◆ EXERCISE ◆
In your answer, set down the records below exactly as they stand, omitting pictures.

◆ Source records ◆
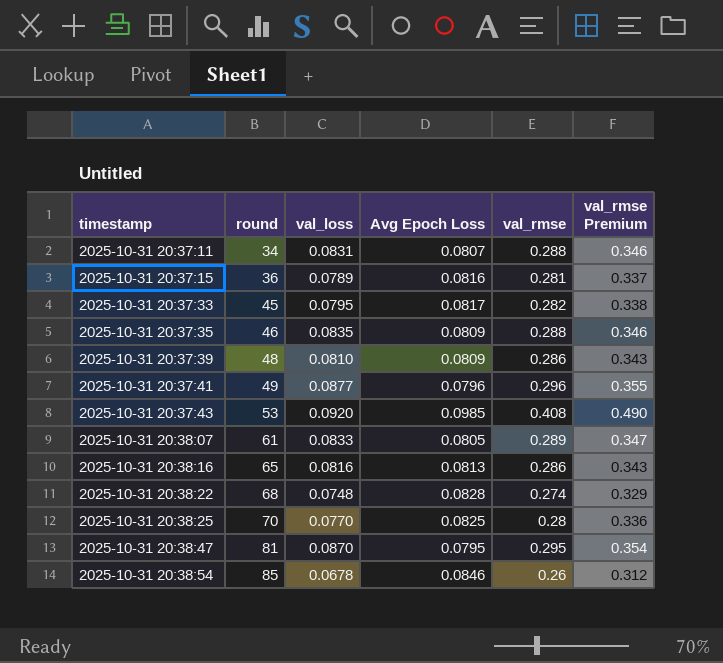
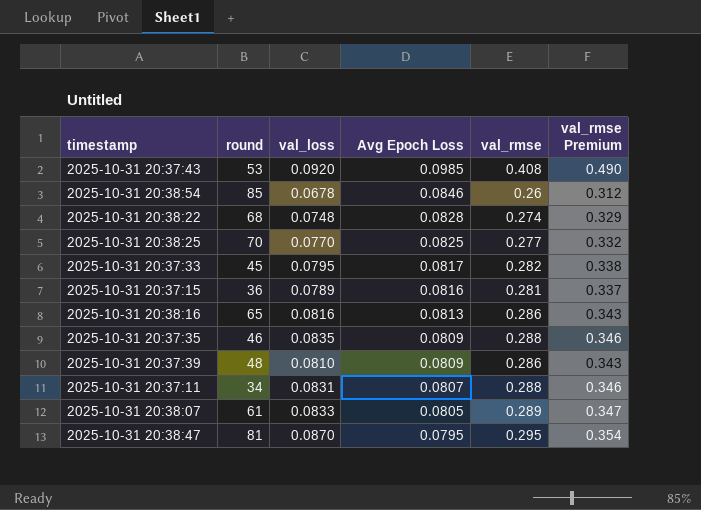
row order: timestamp ascending -> Avg Epoch Loss descending
row 2025-10-31 20:37:41: 49 | 0.0877 | 0.0796 | 0.296 | 0.355 -> none
2025-10-31 20:38:25 | val_rmse: 0.28 -> 0.277
2025-10-31 20:38:25 | val_rmse Premium: 0.336 -> 0.332

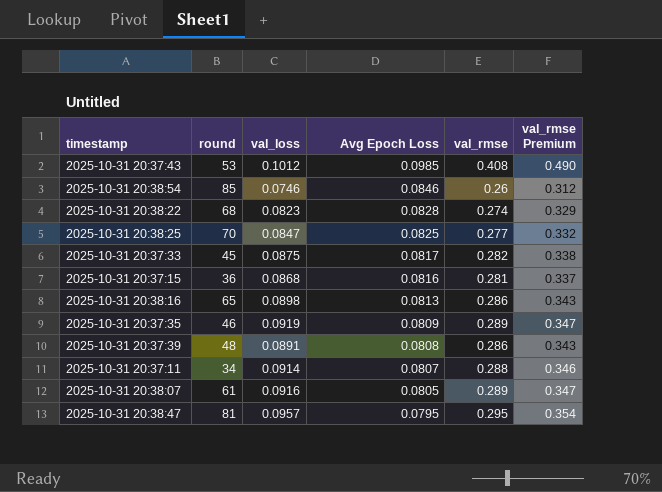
2025-10-31 20:37:43 | val_loss: 0.0920 -> 0.1012
2025-10-31 20:38:54 | val_loss: 0.0678 -> 0.0746
2025-10-31 20:38:22 | val_loss: 0.0748 -> 0.0823
2025-10-31 20:38:25 | val_loss: 0.0770 -> 0.0847
2025-10-31 20:37:33 | val_loss: 0.0795 -> 0.0875
2025-10-31 20:37:15 | val_loss: 0.0789 -> 0.0868
2025-10-31 20:38:16 | val_loss: 0.0816 -> 0.0898
2025-10-31 20:37:35 | val_loss: 0.0835 -> 0.0919
2025-10-31 20:37:35 | val_rmse: 0.288 -> 0.289
2025-10-31 20:37:35 | val_rmse Premium: 0.346 -> 0.347
2025-10-31 20:37:39 | val_loss: 0.0810 -> 0.0891
2025-10-31 20:37:39 | Avg Epoch Loss: 0.0809 -> 0.0808
2025-10-31 20:37:11 | val_loss: 0.0831 -> 0.0914
2025-10-31 20:38:07 | val_loss: 0.0833 -> 0.0916
2025-10-31 20:38:47 | val_loss: 0.0870 -> 0.0957

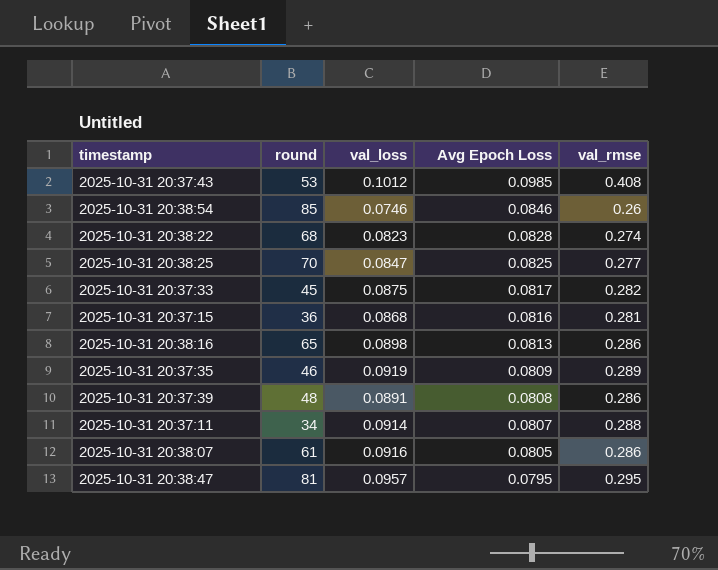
column val_rmse Premium | formula: [val_rmse] * 1.2 -> none
2025-10-31 20:38:07 | val_rmse: 0.289 -> 0.286

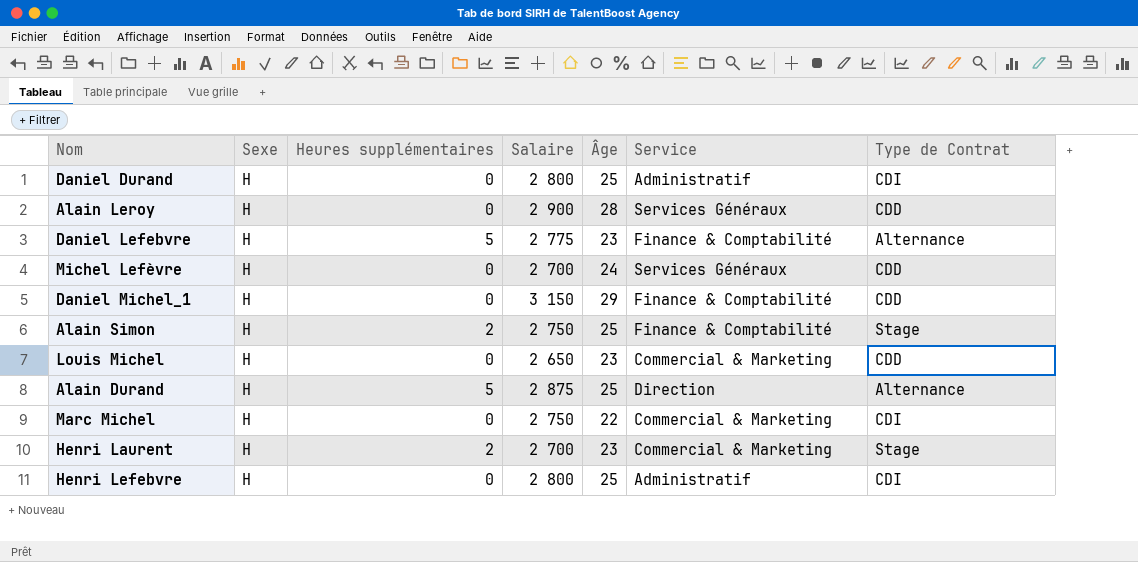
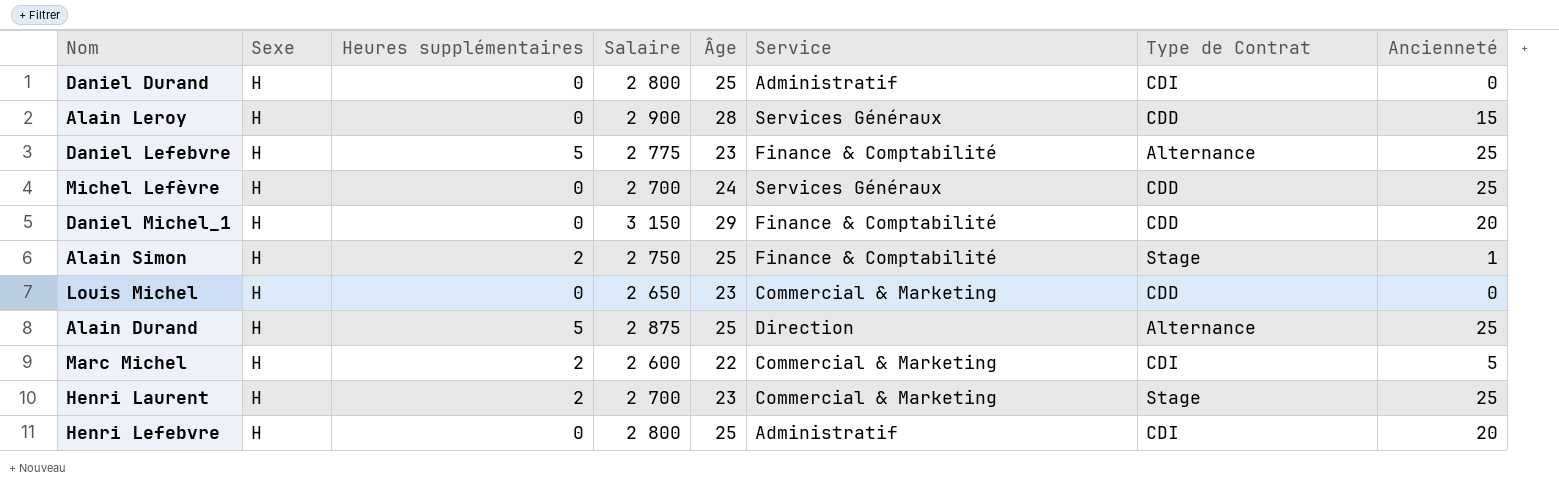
column Ancienneté | position: none -> 8
Marc Michel | Heures supplémentaires: 0 -> 2
Marc Michel | Salaire: 2 750 -> 2 600

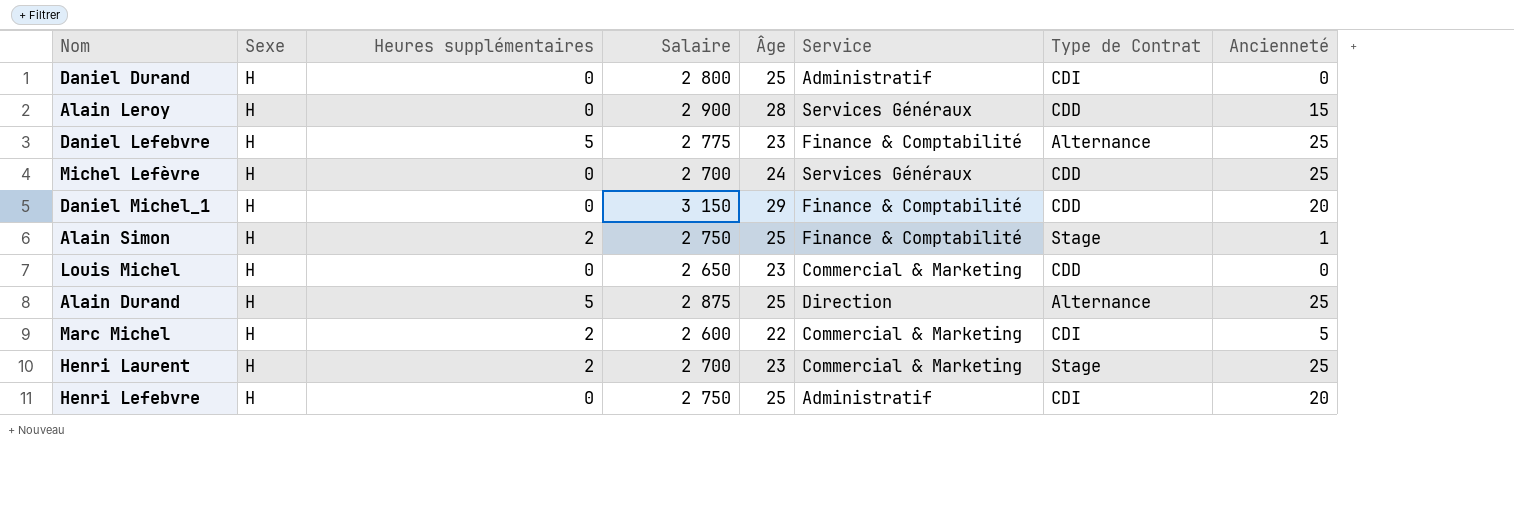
Henri Lefebvre | Salaire: 2 800 -> 2 750

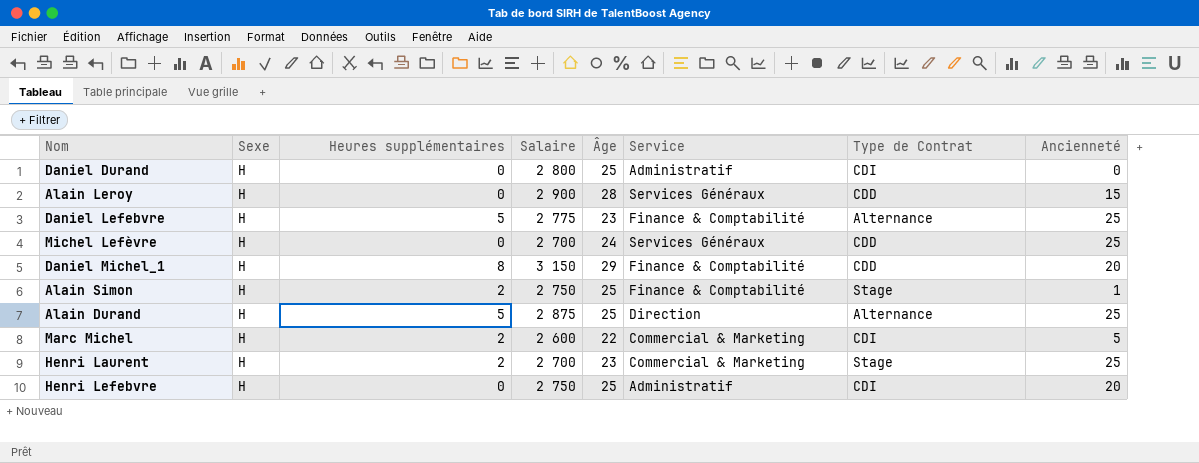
row Louis Michel: H | 0 | 2 650 | 23 | Commercial & Marketing | CDD | 0 -> none
Daniel Michel_1 | Heures supplémentaires: 0 -> 8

◆ RESULT ◆
row order: timestamp ascending -> Avg Epoch Loss descending
row 2025-10-31 20:37:41: 49 | 0.0877 | 0.0796 | 0.296 | 0.355 -> none
2025-10-31 20:38:25 | val_rmse: 0.28 -> 0.277
2025-10-31 20:38:25 | val_rmse Premium: 0.336 -> 0.332

2025-10-31 20:37:43 | val_loss: 0.0920 -> 0.1012
2025-10-31 20:38:54 | val_loss: 0.0678 -> 0.0746
2025-10-31 20:38:22 | val_loss: 0.0748 -> 0.0823
2025-10-31 20:38:25 | val_loss: 0.0770 -> 0.0847
2025-10-31 20:37:33 | val_loss: 0.0795 -> 0.0875
2025-10-31 20:37:15 | val_loss: 0.0789 -> 0.0868
2025-10-31 20:38:16 | val_loss: 0.0816 -> 0.0898
2025-10-31 20:37:35 | val_loss: 0.0835 -> 0.0919
2025-10-31 20:37:35 | val_rmse: 0.288 -> 0.289
2025-10-31 20:37:35 | val_rmse Premium: 0.346 -> 0.347
2025-10-31 20:37:39 | val_loss: 0.0810 -> 0.0891
2025-10-31 20:37:39 | Avg Epoch Loss: 0.0809 -> 0.0808
2025-10-31 20:37:11 | val_loss: 0.0831 -> 0.0914
2025-10-31 20:38:07 | val_loss: 0.0833 -> 0.0916
2025-10-31 20:38:47 | val_loss: 0.0870 -> 0.0957

column val_rmse Premium | formula: [val_rmse] * 1.2 -> none
2025-10-31 20:38:07 | val_rmse: 0.289 -> 0.286

column Ancienneté | position: none -> 8
Marc Michel | Heures supplémentaires: 0 -> 2
Marc Michel | Salaire: 2 750 -> 2 600

Henri Lefebvre | Salaire: 2 800 -> 2 750

row Louis Michel: H | 0 | 2 650 | 23 | Commercial & Marketing | CDD | 0 -> none
Daniel Michel_1 | Heures supplémentaires: 0 -> 8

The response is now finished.